Listed entries —
=====
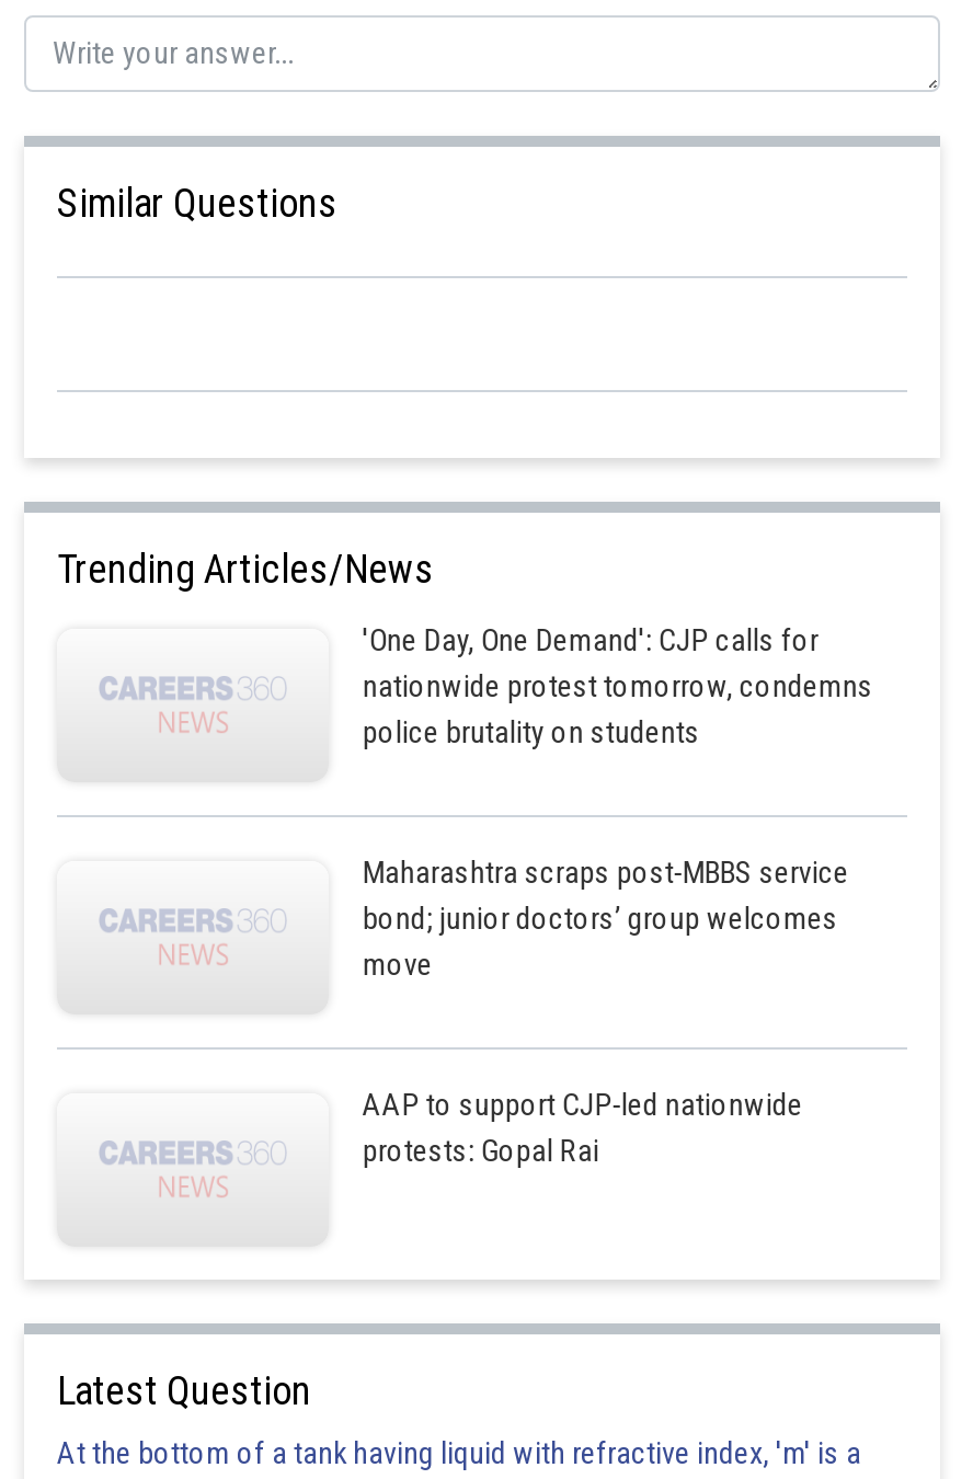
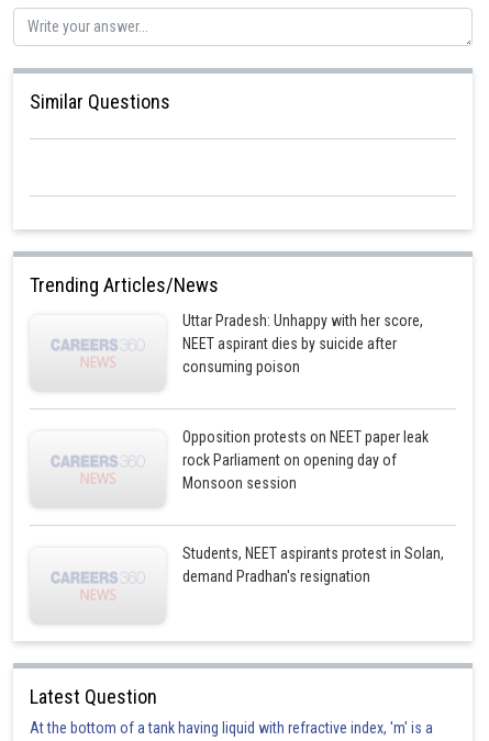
[362,622,873,749] 'One Day, One Demand': CJP calls for | nationwide protest tomorrow, condemns | police brutality on students -> [183,312,423,375] Uttar Pradesh: Unhappy with her score, | NEET aspirant dies by suicide after | consuming poison
[362,855,849,982] Maharashtra scraps post-MBBS service | bond; junior doctors’ group welcomes | move -> [183,428,429,492] Opposition protests on NEET paper leak | rock Parliament on opening day of | Monsoon session
[362,1087,803,1168] AAP to support CJP-led nationwide | protests: Gopal Rai -> [183,544,444,585] Students, NEET aspirants protest in Solan, | demand Pradhan's resignation

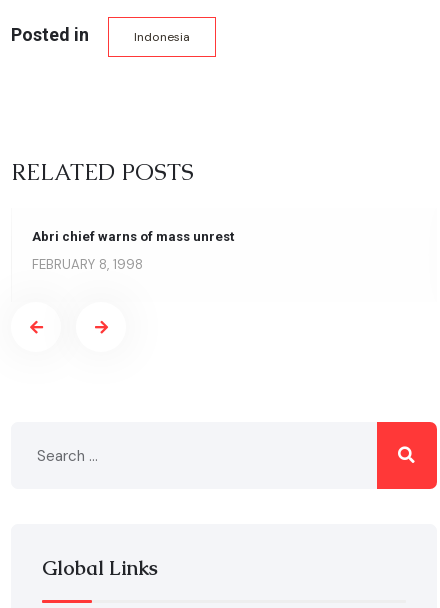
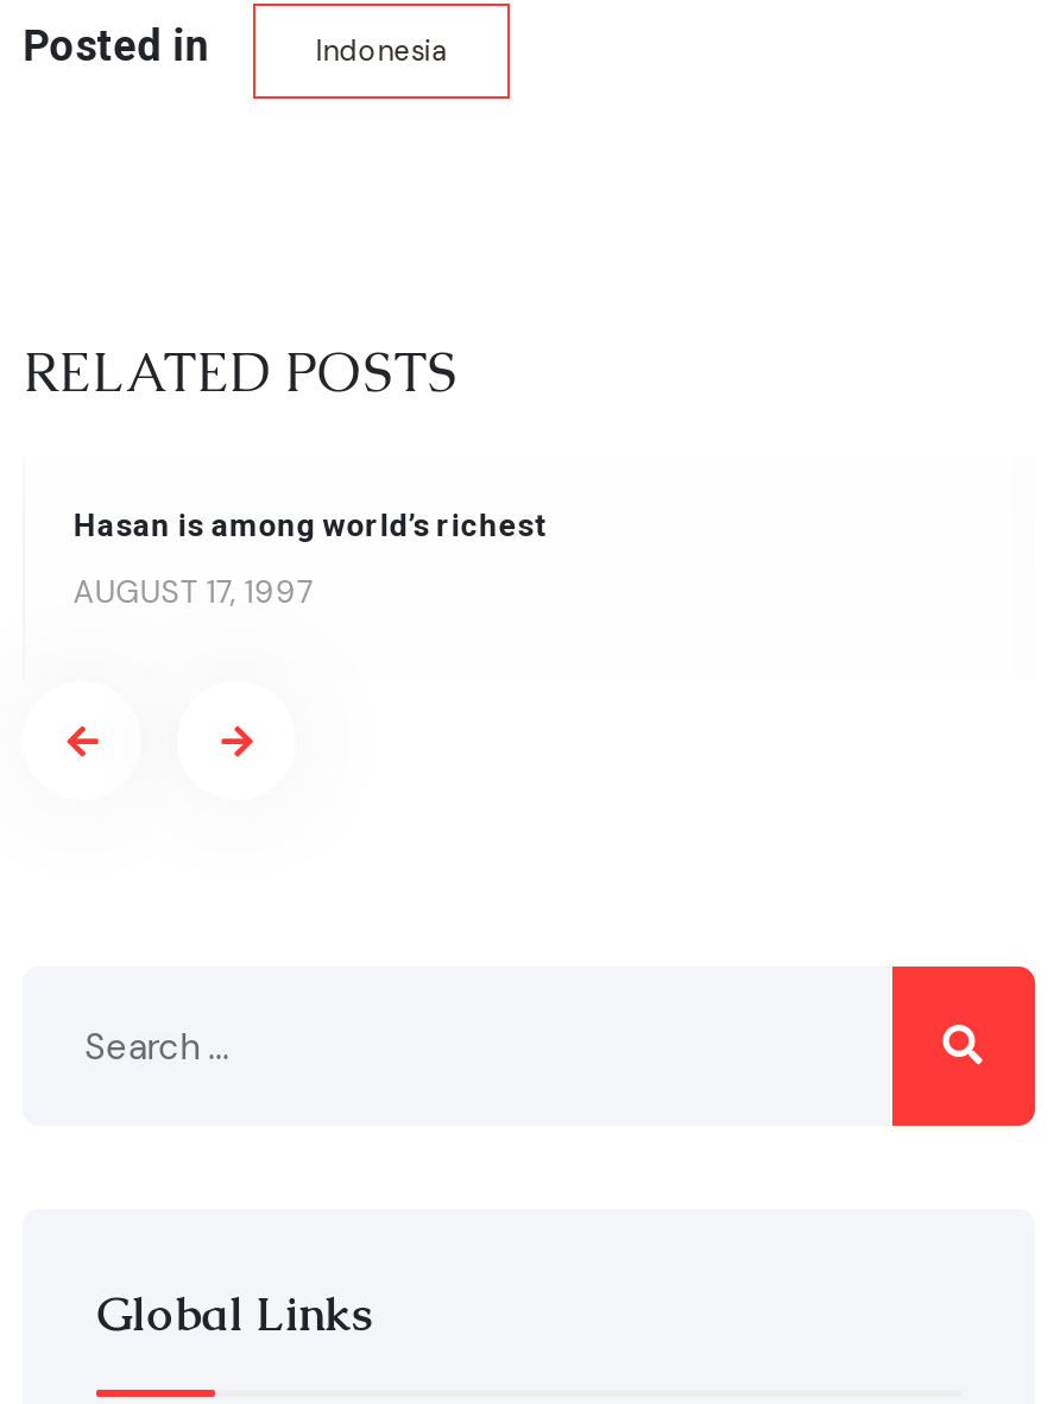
[32,229,234,244] Abri chief warns of mass unrest -> [73,508,544,543] Hasan is among world’s richest
[32,256,143,273] FEBRUARY 8, 1998 -> [73,572,313,612] AUGUST 17, 1997

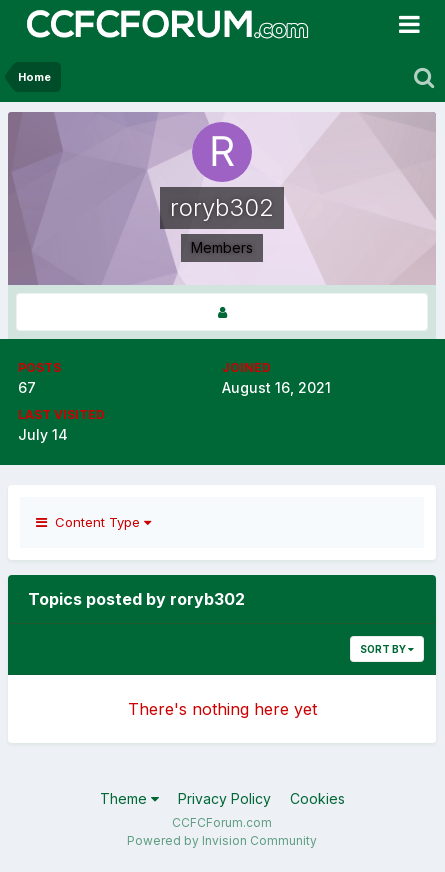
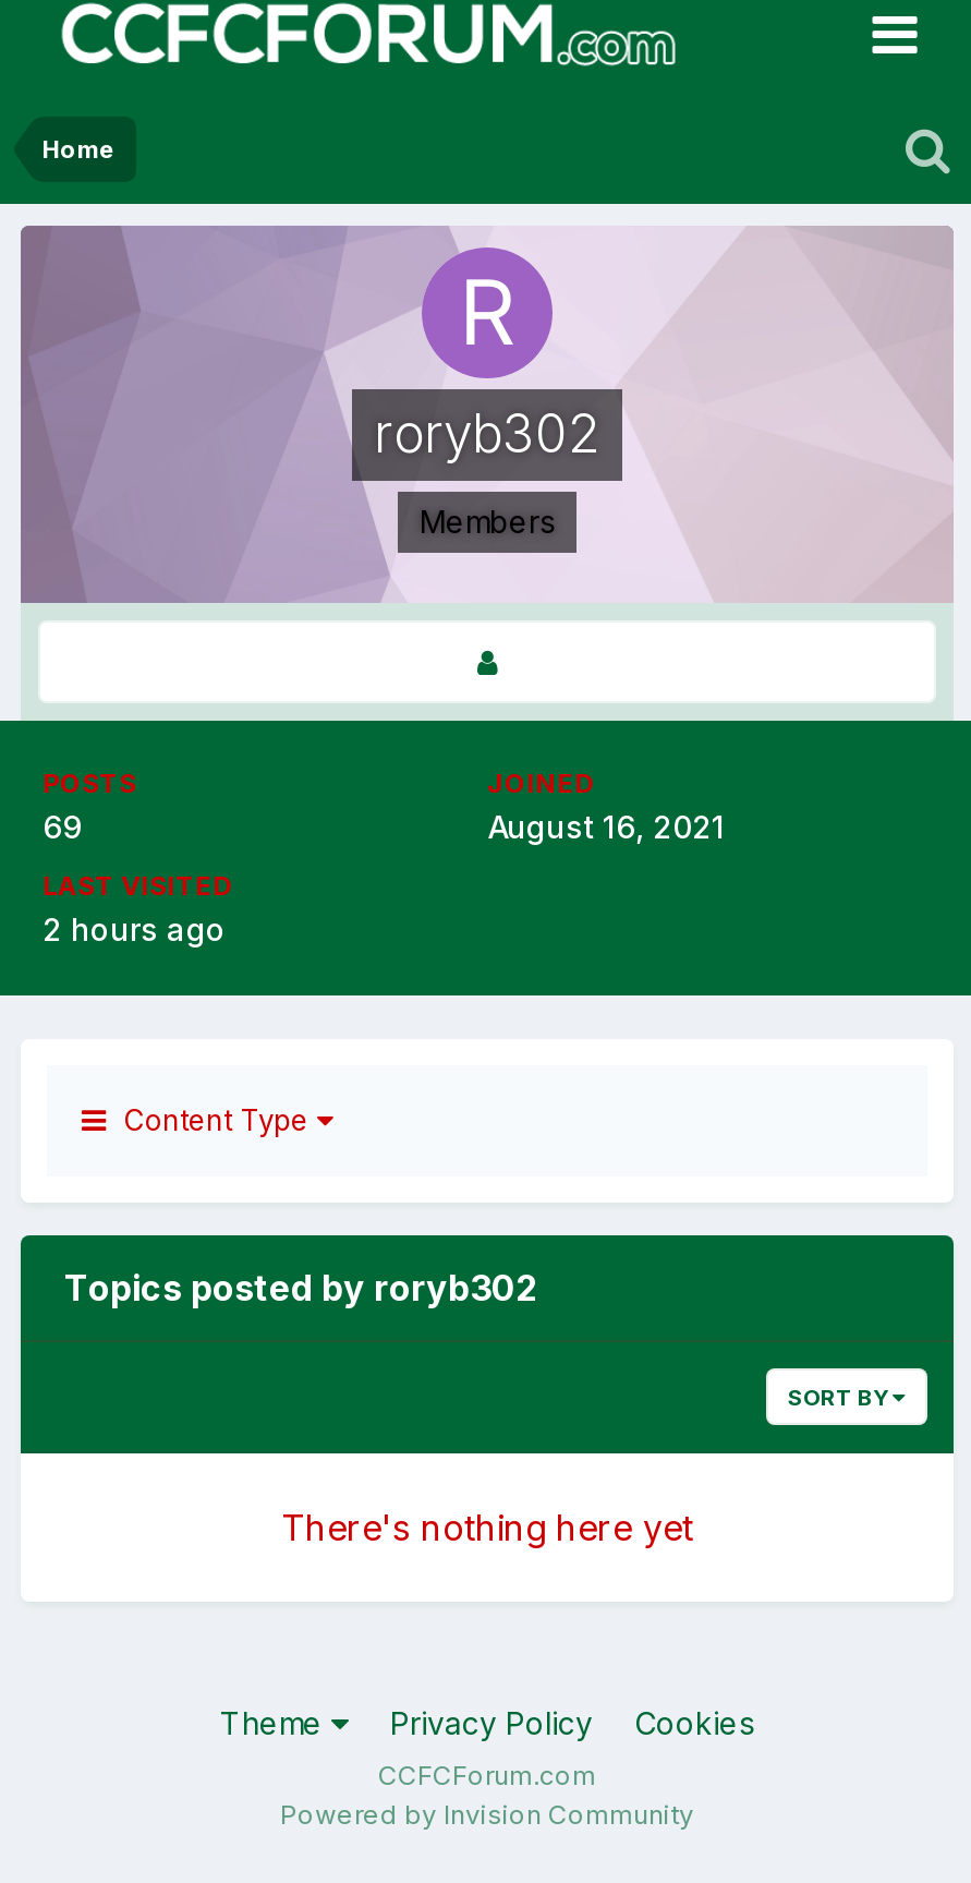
[18,379,36,396] 67 -> [43,808,82,845] 69
[18,426,68,443] July 14 -> [43,910,226,947] 2 hours ago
=====
Work item —
Copy every line that includes the string "NEET" from the material above.

Solution for this exercise —
[362,622,873,749] 'One Day, One Demand': CJP calls for | nationwide protest tomorrow, condemns | police brutality on students -> [183,312,423,375] Uttar Pradesh: Unhappy with her score, | NEET aspirant dies by suicide after | consuming poison
[362,855,849,982] Maharashtra scraps post-MBBS service | bond; junior doctors’ group welcomes | move -> [183,428,429,492] Opposition protests on NEET paper leak | rock Parliament on opening day of | Monsoon session
[362,1087,803,1168] AAP to support CJP-led nationwide | protests: Gopal Rai -> [183,544,444,585] Students, NEET aspirants protest in Solan, | demand Pradhan's resignation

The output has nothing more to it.